Bu nedenle, Nox Kulesi'ne geldiğinde, Aerzar'daki herkesi dışarı çıkardı ve sadece Kashish'i yanına alarak Eğlence Bölgesi'ne gitti.
İkisi, siyah bir şemsiyenin gölgesinde el ele tutuşarak Eğlence Caddesi'nin en zengin binalarından biri olan Regalia'ya doğru yürüdüler.
Tesadüfen, Prens Ailesi'nin varisi Aerion Prens, Regalia Otel'de sınıf arkadaşları için bir parti veriyordu.
En zengin yerlerden birine yürüyerek gelmelerine rağmen, muhafızlar Keith ve Kashish'i kapıda durdurmadı.
Onlar, sadece auralarından ayırt edebilecek kadar çok insanla tanışmış ve görmüşlerdi ve ikisinden algıladıkları şey, saygı gerektiren asaletiydi.
Ancak görevlerini yerine getirdiler ve kameraların konukların yüzlerini taramasına izin verdiler.
Bu nedenle, Keith'in yüzü çok geçmeden tanındı ve lobide varır varmaz, yöneticilerden biri aceleyle gelip onları selamladı.
"Demiliore Efendi! Şerefler olsun." Adam Rus aksanıyla Netherianca konuştu ve ikisine eğildi. "Adım Ivan. Yardıma ihtiyacınız olursa lütfen söyleyin."
"Eşim ve ben akşam yemeğimizi burada yemek istiyoruz. Primera Restaurant'ta boş masa var mı?"
Adam, onun kusursuz Rusça konuşmasını duyunca biraz şaşırdı ve yüzündeki gülümseme bilinçsizce parladı.
"Aerion Efendi bu akşam Primera Restoran'ı rezerve etti, ama merak etmeyin, size en iyi masayı ayarlayacağız. Sadece kalabalık olması sizi rahatsız etmez umarım." Diye özür dileyerek söyledi.
"Sorun değil. Lütfen bizim için bir masa ayarlayın."
"Efendim!" Adam tekrar eğildi ve onları özel salona götürdü. "Bana birkaç dakika verin, sizi restorana götüreceğim."
Ivan ayrılır ayrılmaz, yanına oturan Kashish ona gülümsedi.
"Eşim?"
"Sen değil misin?" Gözlerine bakarak sordu ve kız, yanaklarında yayılan kızarıklığı engelleyemedi.
"Öyleyim," diye başını salladı ve o, parmak eklemlerine bir öpücük kondurduğunda yüzüne tatlı bir gülümseme yayıldı.
Tam yedi dakika sonra, Ivan yüzünde parlak bir gülümsemeyle salona tekrar girdi.
"Masa hazırlandı, Efendi Demiliore."
"Önden buyur." Keith, Kahsish'i yanına alıp müdürü takip ederek çatı katındaki restorana doğru yürüdü.
Ivan'ın söylediği gibi, orada epeyce insan vardı, ama hepsi salon bölümünde karaoke yapıyordu.

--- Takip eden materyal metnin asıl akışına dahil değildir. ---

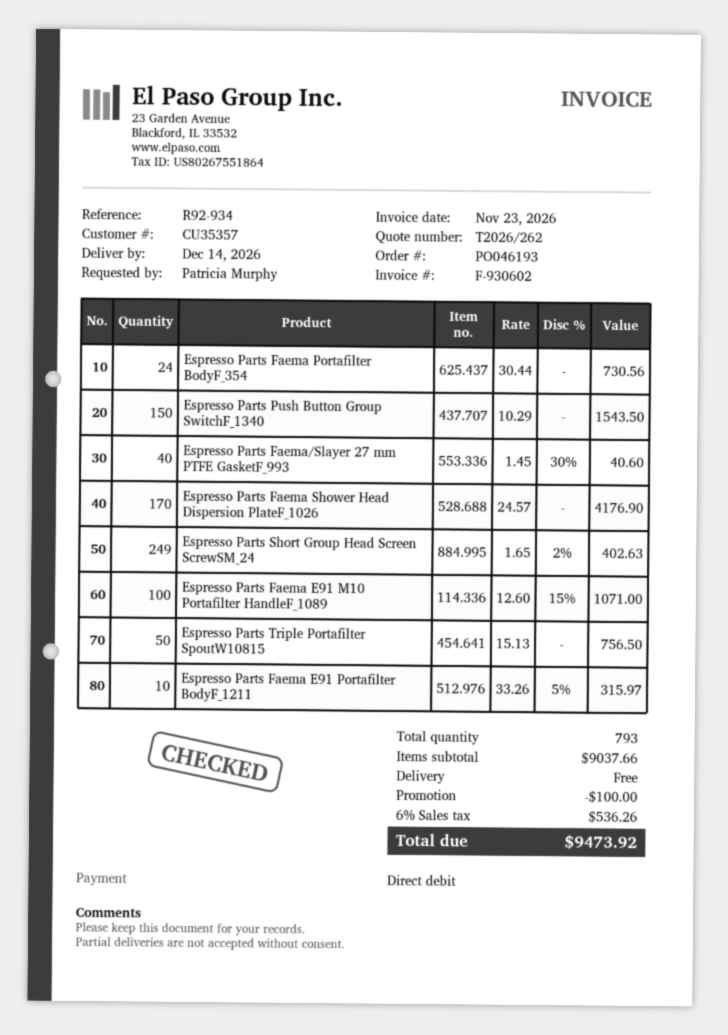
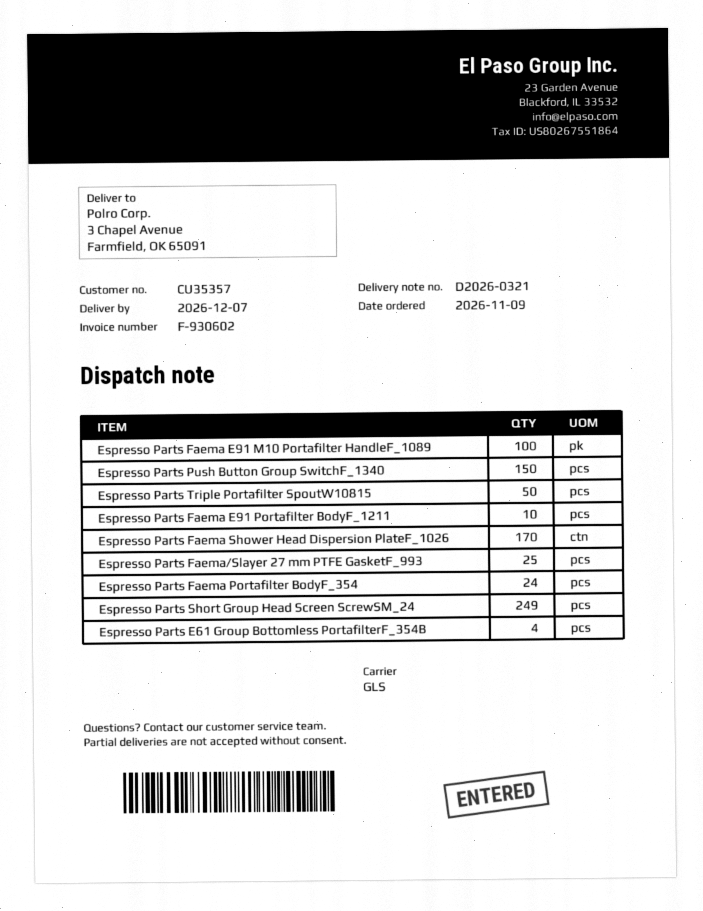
delivery date: 2026-12-14 -> 2026-12-07
Espresso Parts Faema/Slayer 27 mm PTFE GasketF_993: 40 -> 25
Espresso Parts E61 Group Bottomless PortafilterF_354B: none -> 4

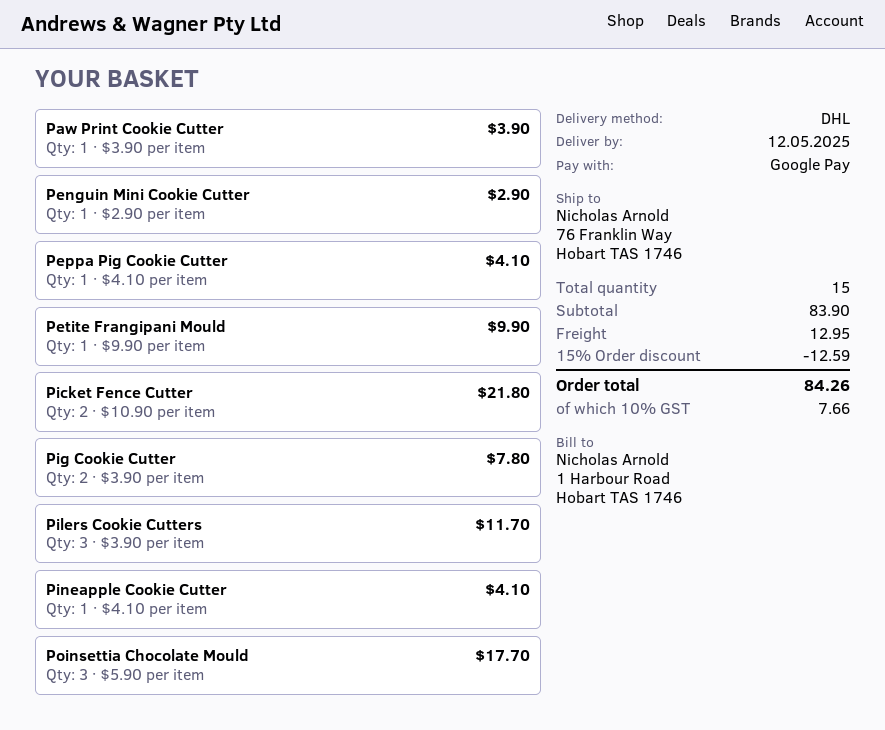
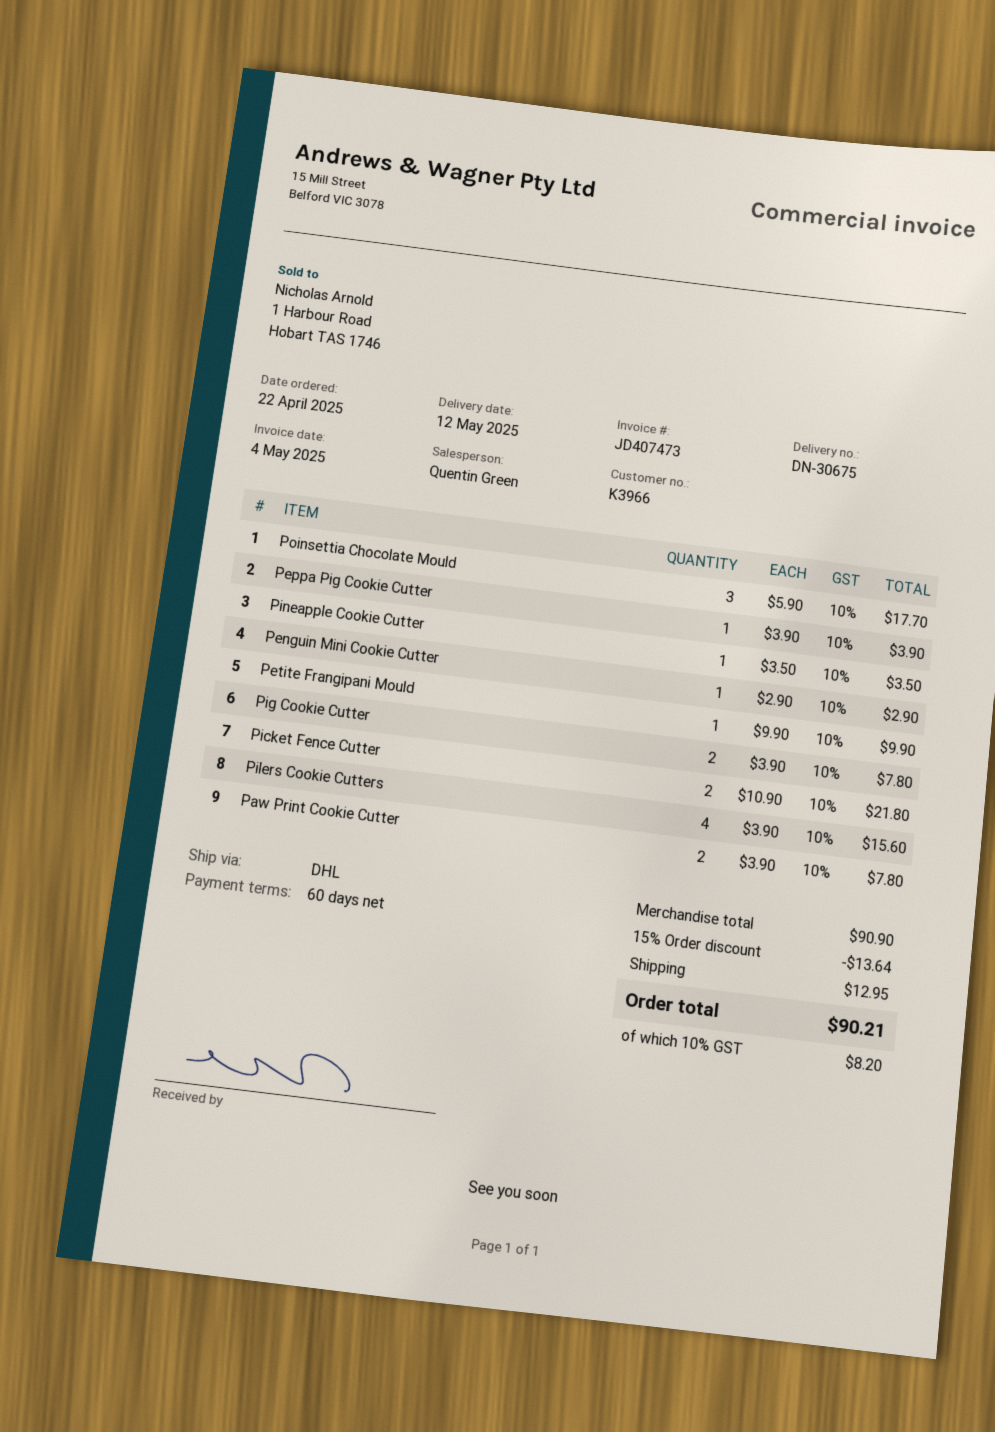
Paw Print Cookie Cutter: 1 x 3.90 = 3.90 -> 2 x 3.90 = 7.80
Peppa Pig Cookie Cutter: 1 x 4.10 = 4.10 -> 1 x 3.90 = 3.90
Pilers Cookie Cutters: 3 x 3.90 = 11.70 -> 4 x 3.90 = 15.60
Pineapple Cookie Cutter: 1 x 4.10 = 4.10 -> 1 x 3.50 = 3.50
subtotal: 83.90 -> 90.90
discount: 15% = 12.59 -> 15% = 13.64
tax: 10% = 7.66 -> 10% = 8.20
total: 84.26 -> 90.21

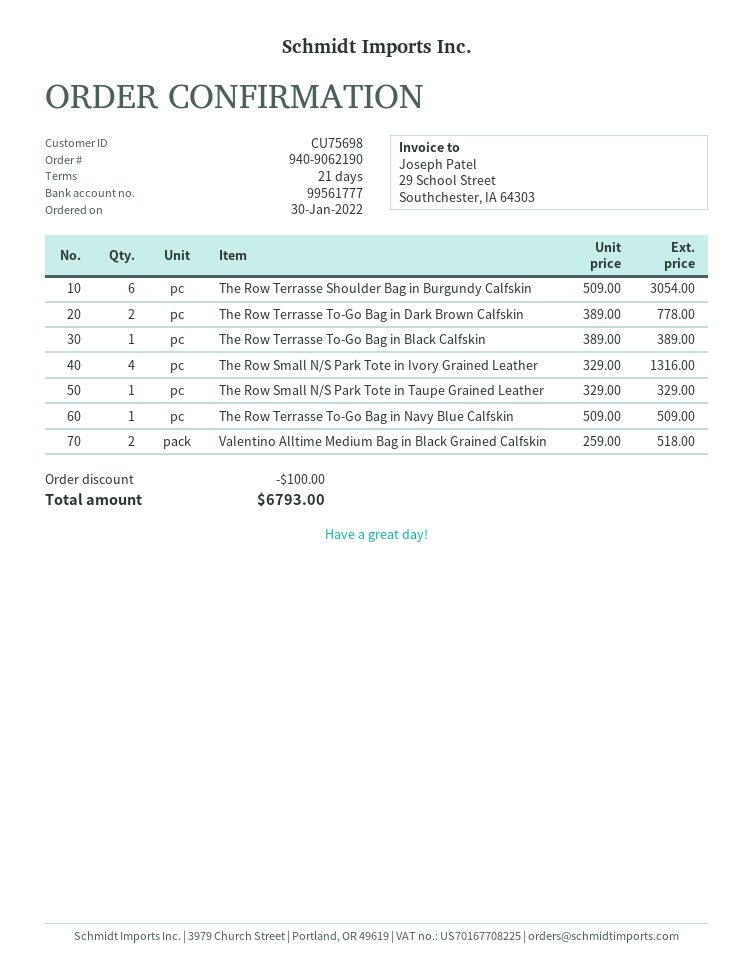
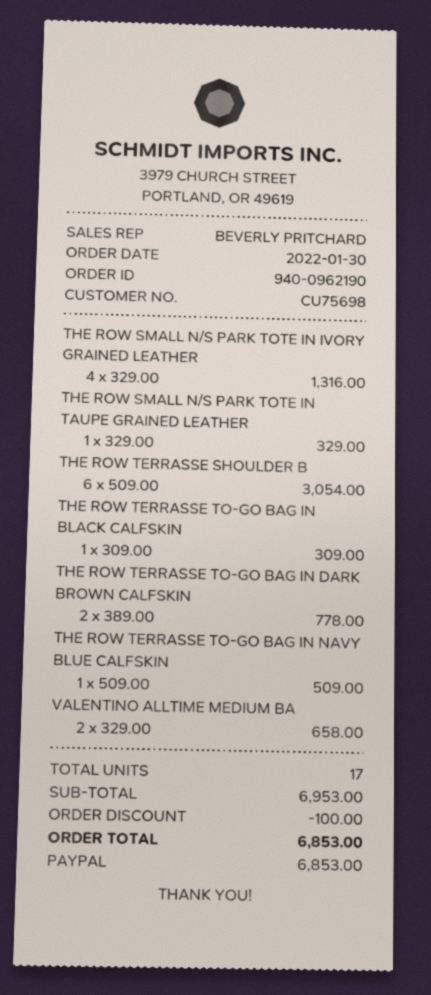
order number: 940-9062190 -> 940-0962190
The Row Terrasse To-Go Bag in Black Calfskin: 1 x 389.00 = 389.00 -> 1 x 309.00 = 309.00
Valentino Alltime Medium Bag in Black Grained Calfskin: 2 x 259.00 = 518.00 -> 2 x 329.00 = 658.00
total: 6793.00 -> 6853.00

Diğer taraftaki ikinci kapıdan girdikleri için, platformda durup şarkı söyleyen kız dışında kimse onların restorana girdiğini görmedi.
Keith'e bakarken sesi biraz titredi, sonra durdu ve ona şaşkınlıkla baktı, ama bu şaşkınlık kısa sürede heyecana dönüştü.
"Anya..."
"Aman Tanrım! O Keith Demiliore mu?"
"Ne?"
"Nerede?"
"Her yerde hayranların var." Kashish, cam korkulukların hemen yanındaki yüksek platformdaki masaya oturduktan sonra kıkırdadı.
Buradan Noxville'in neredeyse yarısını görebiliyorlardı. Restoranın en iyi masalarından biriydi.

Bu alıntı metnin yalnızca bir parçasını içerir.